Kim Martyn's daughters grew up talking about contraception, with books about the birds and bees spilled all over the house. When the girls were small, Ms. Martyn, a Toronto-based sex educator and author of All the Way: Sex for the First Time, told them stories about "how ducks reproduce." As they grew up, there were condoms in the treat jar in the kitchen – expired prophylactics the girls merrily crafted into water balloons.

The laissez-faire bubble burst the night Ms. Martyn's daughter, age 14, called to say she'd be sleeping over at a boyfriend's house; his parents had okayed it. The response was not what the teen had in mind, given her upbringing.

"I said, 'Not okay with us,'" says Ms. Martyn, recalling her maternal meltdown: "I'm going to drive down there and I will sit outside the house on my horn until you come out." The sleepover is a head-scratcher for even the most liberal parents: While many clamour for comprehensive adolescent sex ed, consenting to have the deed go down in their homes is another story.

"A lot of parents feel like it condones something that they sort of wish wasn't happening," says Ms. Martyn, who eventually let her daughters sleep over with boyfriends once they were 17 and 18, but not without angst.

While the sex educator was well aware that her daughters would eventually engage in intercourse, one part of her wished they'd waited till they were 25: "It's a difficulty we have letting our children grow up."

The treacherous terrain of the teen sleepover is revealed in the forthcoming book, Not Under My Roof: Parents, Teens and the Culture of Sex. Here, researcher Amy Schalet interviewed 130 Dutch and American parents and teenagers aged 15 through 17 on a wide variety of topics, including the sleepover question, and found a deep cultural rift.

While nine out of 10 Dutch parents had allowed or would consider sleepovers once the child was 16 or 17, nine out of 10 American parents were adamant: "not under my roof."

The researcher argues that as Americans "dramatize" teen sexuality into an opera of raging hormones and dueling sexes – boys who want to "get laid" and emotionally vulnerable girls – their kids are forced to sneak around.
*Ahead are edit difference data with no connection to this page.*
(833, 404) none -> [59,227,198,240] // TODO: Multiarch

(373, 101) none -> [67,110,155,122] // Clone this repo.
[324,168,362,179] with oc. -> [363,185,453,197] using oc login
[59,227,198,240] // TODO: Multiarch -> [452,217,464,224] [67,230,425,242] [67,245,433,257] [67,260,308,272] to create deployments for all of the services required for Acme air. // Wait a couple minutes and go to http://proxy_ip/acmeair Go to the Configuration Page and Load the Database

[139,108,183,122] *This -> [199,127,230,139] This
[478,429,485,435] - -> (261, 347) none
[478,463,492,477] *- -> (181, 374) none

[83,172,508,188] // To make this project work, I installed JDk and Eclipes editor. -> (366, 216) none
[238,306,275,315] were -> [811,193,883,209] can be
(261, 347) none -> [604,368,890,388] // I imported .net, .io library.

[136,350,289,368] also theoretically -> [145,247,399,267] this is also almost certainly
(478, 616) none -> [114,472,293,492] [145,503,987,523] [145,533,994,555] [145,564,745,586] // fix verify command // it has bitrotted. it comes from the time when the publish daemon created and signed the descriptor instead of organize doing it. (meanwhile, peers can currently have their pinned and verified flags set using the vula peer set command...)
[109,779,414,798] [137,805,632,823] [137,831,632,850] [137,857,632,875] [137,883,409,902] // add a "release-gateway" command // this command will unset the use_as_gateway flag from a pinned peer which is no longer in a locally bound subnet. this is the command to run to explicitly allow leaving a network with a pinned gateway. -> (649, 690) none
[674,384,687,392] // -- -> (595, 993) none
Dutch parents, meanwhile, have "normalized" the issue: They accept that their kids are having sex and might actually be doing it in loving relationships.

Ms. Schalet contends that this kind of permissiveness rewards Dutch parents with less deception, stronger familial bonds and fewer one-night stands for the teens. She also claims the polarity in Dutch and American attitudes is writ large in teen sex statistics: Dutch teenagers are far less likely to become pregnant or contract an STD, and far more likely to use contraception than their American counterparts.

In Canada, parents seem more perturbed than the Dutch but less rigid than Americans in enforcing the rules.

Brenda, a former child welfare worker and mother of three in Calgary, says that the sleepover question remains "cloudy." "We made it clear that we weren't cool with it, with them having sex in their bedroom while we're at home," says Brenda, who asked that her full name not be used to spare her kids the embarrassment.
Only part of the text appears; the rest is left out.